When Elisabeth Hasselbeck tried to quit The View: "Write that up in The New York fucking Post!"

It feels like another lifetime ago when conservative blowhard Elisabeth Hasselbeck was still on The View, happily firing off ill-informed opinions on everything from birth control to taxes. But this week, audio surfaced of a 2006 attempt to quit mid-show, and we are writing it up in The A.V. fucking Club.
Listening to the footage, you could initially be forgiven for thinking, “Right on, that’s exactly what I’ve wanted to say when quitting a shitty job in the past.” But then you learn the context of her outburst, and you’re reminded we’re talking about Elisabeth fucking Hasselbeck. Variety reports the audio clip is supporting an excerpt from the new behind-the-scenes book Ladies Who Punch: The Explosive Inside Story Of The View, which details an August 2, 2006 taping of the show in which Hasselbeck completely loses it after being told to calm down by Barbara Walters.
The hosts were discussing the always-genteel topic of birth control, specifically the FDA’s proposal to make the morning-after pill available over the counter. Hasselbeck proceeded to get extremely agitated, gesticulating wildly, and saying extremely dumb things such as taking the pill is “the same thing as birthing a baby and leaving it out in the street,” which, hoo boy, take a health-ed class. After making it very difficult for anyone to respond with anything as untoward as facts, Barbara Walters then stepped in right before the commercial break, cutting Hasselbeck off and saying, very calmly, “Could you stop now? …We have to go on and we have to learn how to discuss these things in some sort of rational way.”

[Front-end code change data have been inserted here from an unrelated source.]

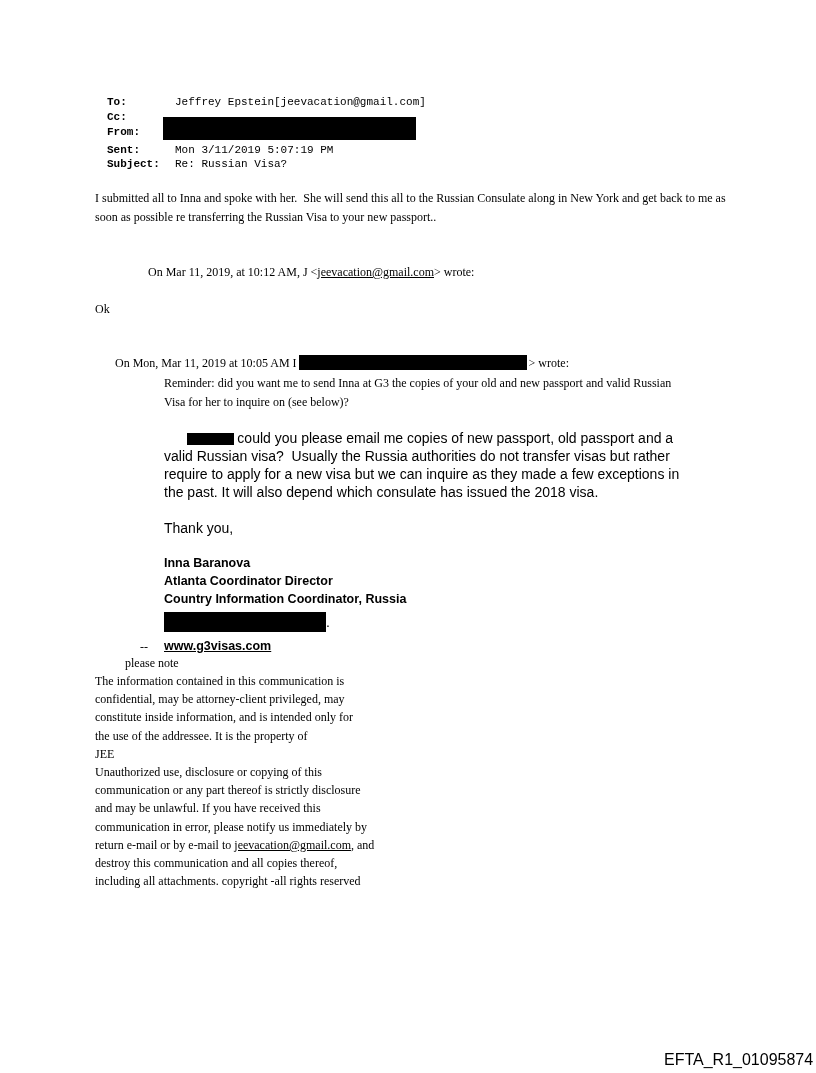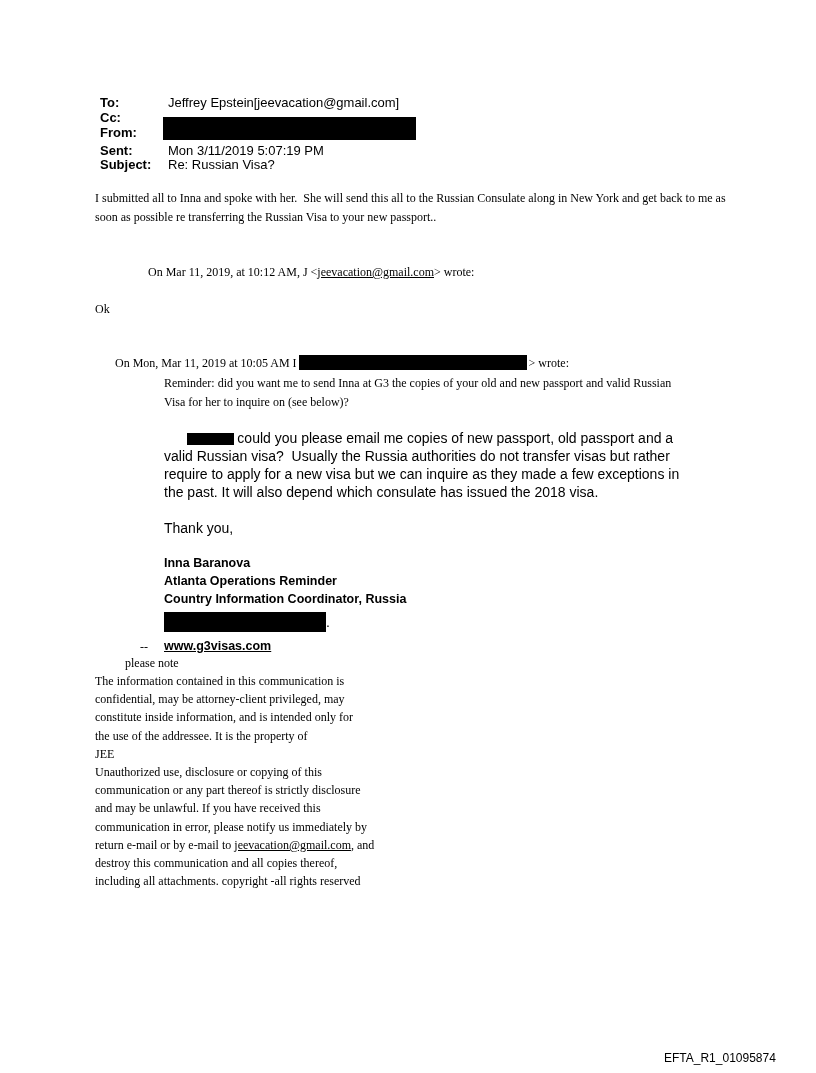--- a/index.html
+++ b/index.html
@@ -12,23 +12,23 @@
     color: #000000;
     overflow: hidden;
   }
   .serif { font-family: "Liberation Serif", serif; font-size: 12px; line-height: 18.5px; color: #000; }
   .sans { font-family: "Liberation Sans", sans-serif; font-size: 14px; line-height: 18px; color: #000; }
   .sans-bold { font-family: "Liberation Sans", sans-serif; font-size: 12.5px; line-height: 18px; font-weight: bold; color: #000; }
 
   
   .hrow {
     position: absolute;
-    left: 100px;
-    font-family: Liberation Sans, sans-serif;
-    font-size: 13px;
+    left: 107px;
+    font-family: Liberation Mono, monospace;
+    font-size: 11px;
     line-height: 13px;
     white-space: nowrap;
     color: #000;
   }
   .hlabel { display: inline-block; width: 68px; font-weight: bold; }
 
   
   .redaction-abs { position: absolute; background: #000000; }
   .redaction-inline { display: inline-block; background: #000000; }
 
@@ -51,21 +51,21 @@
 
   .divider { position: absolute; left: 140px; top: 638px; }
   .please-note { position: absolute; left: 125px; top: 654px; }
   .disclaimer { position: absolute; left: 95px; top: 672px; line-height: 18.2px; }
 
   .footer-id {
     position: absolute;
     left: 664px;
     top: 1051px;
     font-family: "Liberation Sans", sans-serif;
-    font-size: 12px;
+    font-size: 16px;
     color: #000;
   }
 </style>
 </head>
 <body>
 
 <div class="page">
 
   <div>
     <div class="hrow" style="top:96px">
@@ -100,21 +100,21 @@
 
   <div class="quote-block">
     <div class="serif reminder">Reminder: did you want me to send Inna at G3 the copies of your old and new passport and valid Russian Visa for her to inquire on (see below)?</div>
     <div class="sans inquiry">
       <span class="redaction-inline name-bar"></span><span>could you please email me copies of new passport, old passport and a valid Russian visa?  Usually the Russia authorities do not transfer visas but rather require to apply for a new visa but we can inquire as they made a few exceptions in the past. It will also depend which consulate has issued the 2018 visa.</span>
     </div>
     <div class="sans">Thank you,</div>
 
     <div class="sig">
       <div class="sans-bold">Inna Baranova</div>
-      <div class="sans-bold">Atlanta Operations Reminder</div>
+      <div class="sans-bold">Atlanta Coordinator Director</div>
       <div class="sans-bold">Country Information Coordinator, Russia</div>
       <div class="sig-phone-row">
         <span class="redaction-inline phone-bar"></span><span class="sans">.</span>
       </div>
       <div class="sans-bold website">www.g3visas.com</div>
     </div>
   </div>
 
   <div class="serif divider">--</div>
   <div class="serif please-note">please note</div>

The idea of rationality was apparently too much for Hasselbeck (unsurprising, given her subsequent stint as a Fox & Friends co-host), who, as we now know from enjoying the following audio clip, tore up her notecards and stormed off in a rage-quit. “Fuck that!” Hasselbeck screams, while those of us in 2019 savor the f-bomb dropping from the mouth of this outspoken right-wing follower of Christ. “I’m not going to sit there and get reprimanded on the air. It’s not ok to sit there and get reprimanded on the air.” Fellow host Joy Behar tries to calm her down, in the soothing and placating tones one might use with a child, if that child were swearing up a storm and quitting your daytime debate show mid-program because the lead host had to remind her other people are allowed to talk, too.